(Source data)
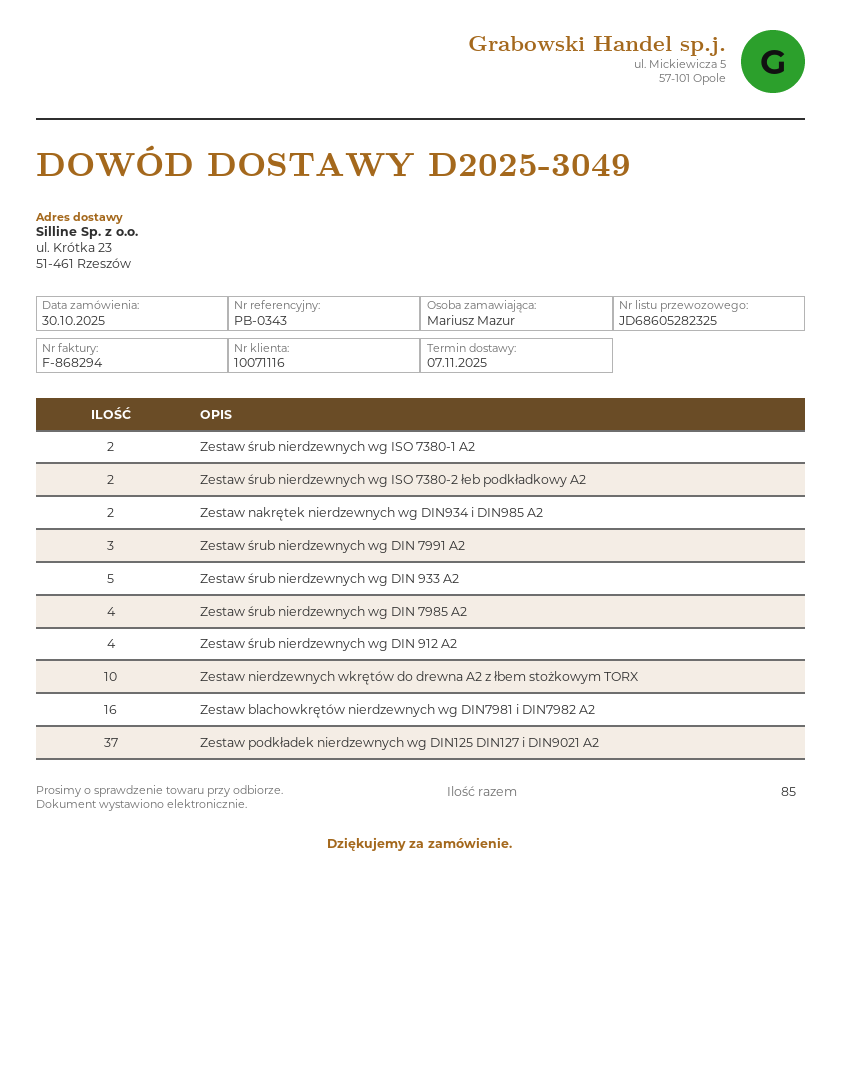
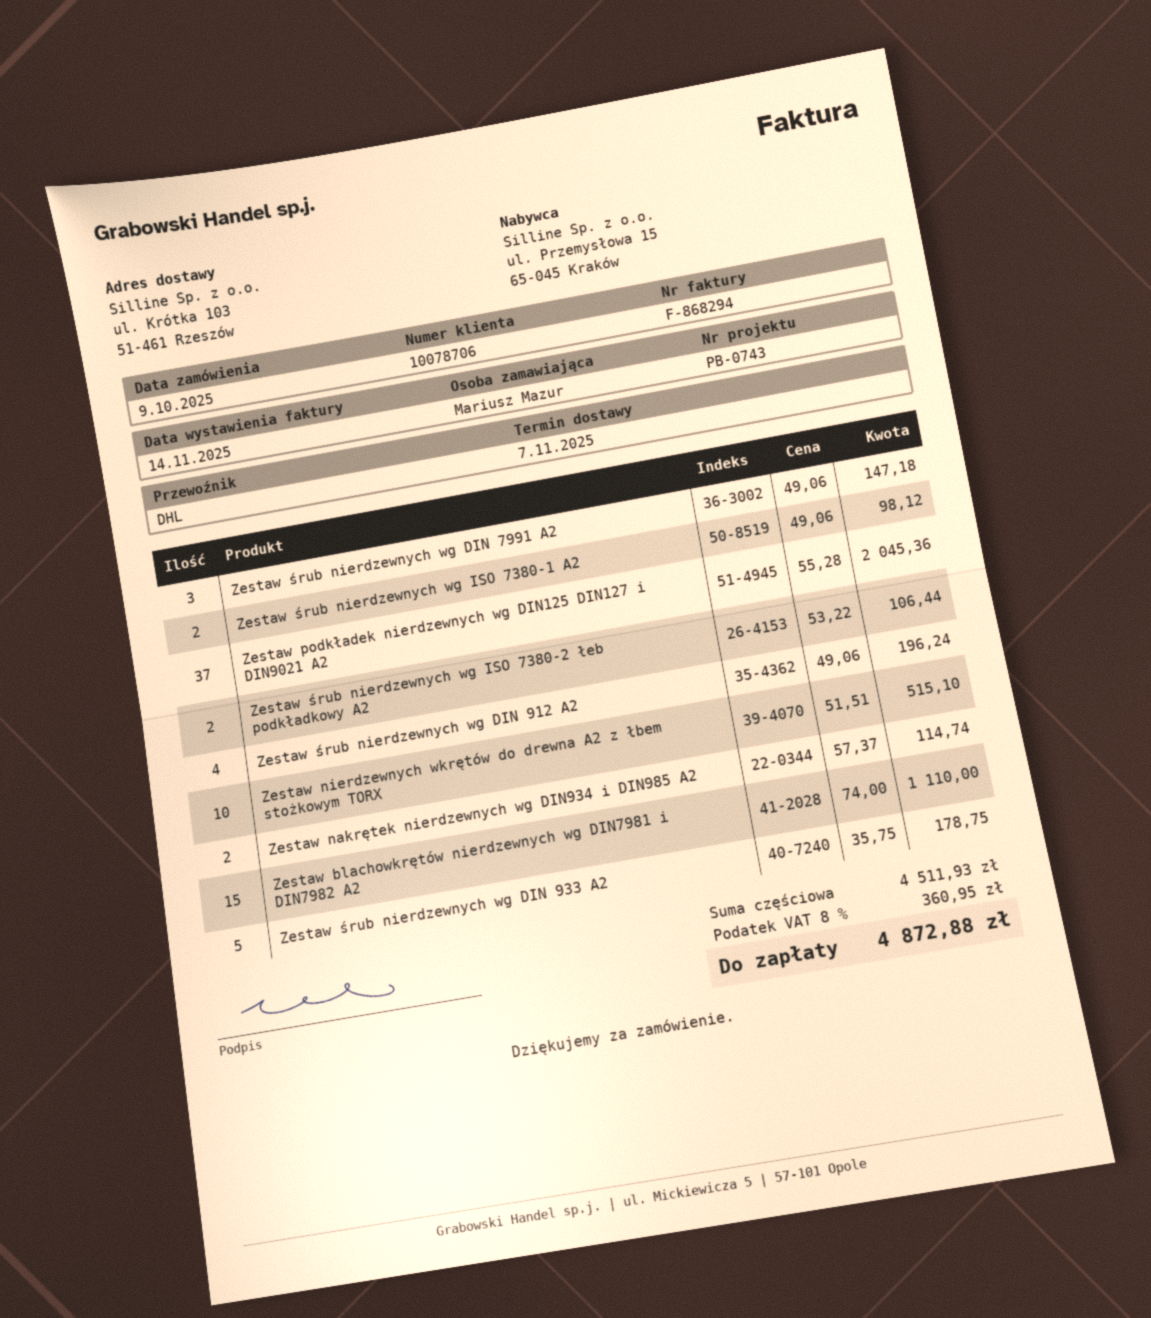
order date: 2025-10-30 -> 2025-10-09
customer number: 10071116 -> 10078706
reference: PB-0343 -> PB-0743
ship to: ul. Krótka 23, 51-461 Rzeszów -> ul. Krótka 103, 51-461 Rzeszów
Zestaw śrub nierdzewnych wg DIN 7985 A2: 4 -> none
Zestaw blachowkrętów nierdzewnych wg DIN7981 i DIN7982 A2: 16 -> 15

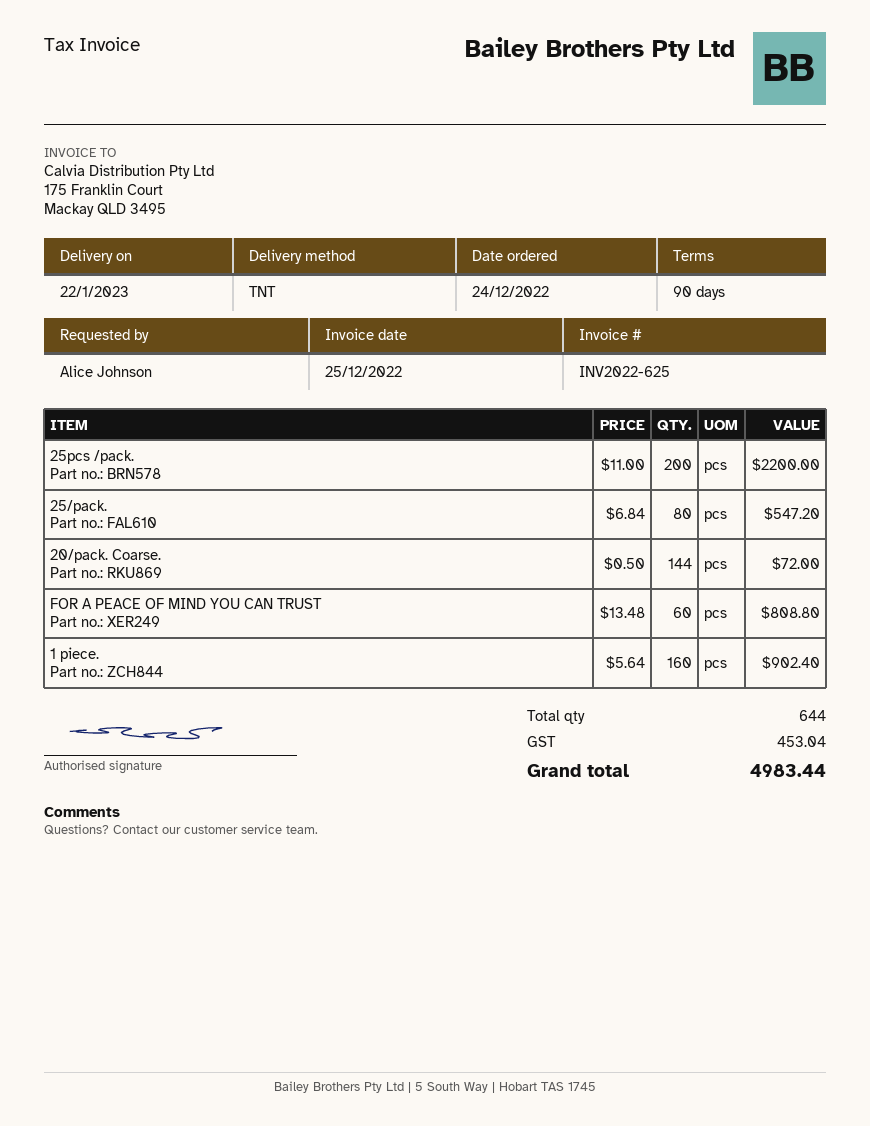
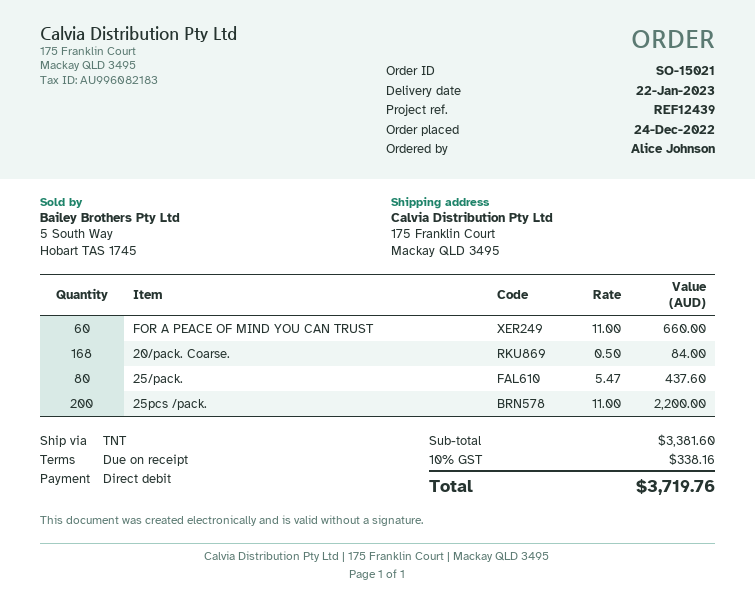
payment terms: 90 days -> on receipt
25/pack.: 80 x 6.84 = 547.20 -> 80 x 5.47 = 437.60
20/pack. Coarse.: 144 x 0.50 = 72.00 -> 168 x 0.50 = 84.00
FOR A PEACE OF MIND YOU CAN TRUST: 60 x 13.48 = 808.80 -> 60 x 11.00 = 660.00
1 piece.: 160 x 5.64 = 902.40 -> none
tax: 453.04 -> 338.16
total: 4983.44 -> 3719.76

Your objective: What is needed is an exact output of the records above, with every picture left out.

Solution for this task:
order date: 2025-10-30 -> 2025-10-09
customer number: 10071116 -> 10078706
reference: PB-0343 -> PB-0743
ship to: ul. Krótka 23, 51-461 Rzeszów -> ul. Krótka 103, 51-461 Rzeszów
Zestaw śrub nierdzewnych wg DIN 7985 A2: 4 -> none
Zestaw blachowkrętów nierdzewnych wg DIN7981 i DIN7982 A2: 16 -> 15

payment terms: 90 days -> on receipt
25/pack.: 80 x 6.84 = 547.20 -> 80 x 5.47 = 437.60
20/pack. Coarse.: 144 x 0.50 = 72.00 -> 168 x 0.50 = 84.00
FOR A PEACE OF MIND YOU CAN TRUST: 60 x 13.48 = 808.80 -> 60 x 11.00 = 660.00
1 piece.: 160 x 5.64 = 902.40 -> none
tax: 453.04 -> 338.16
total: 4983.44 -> 3719.76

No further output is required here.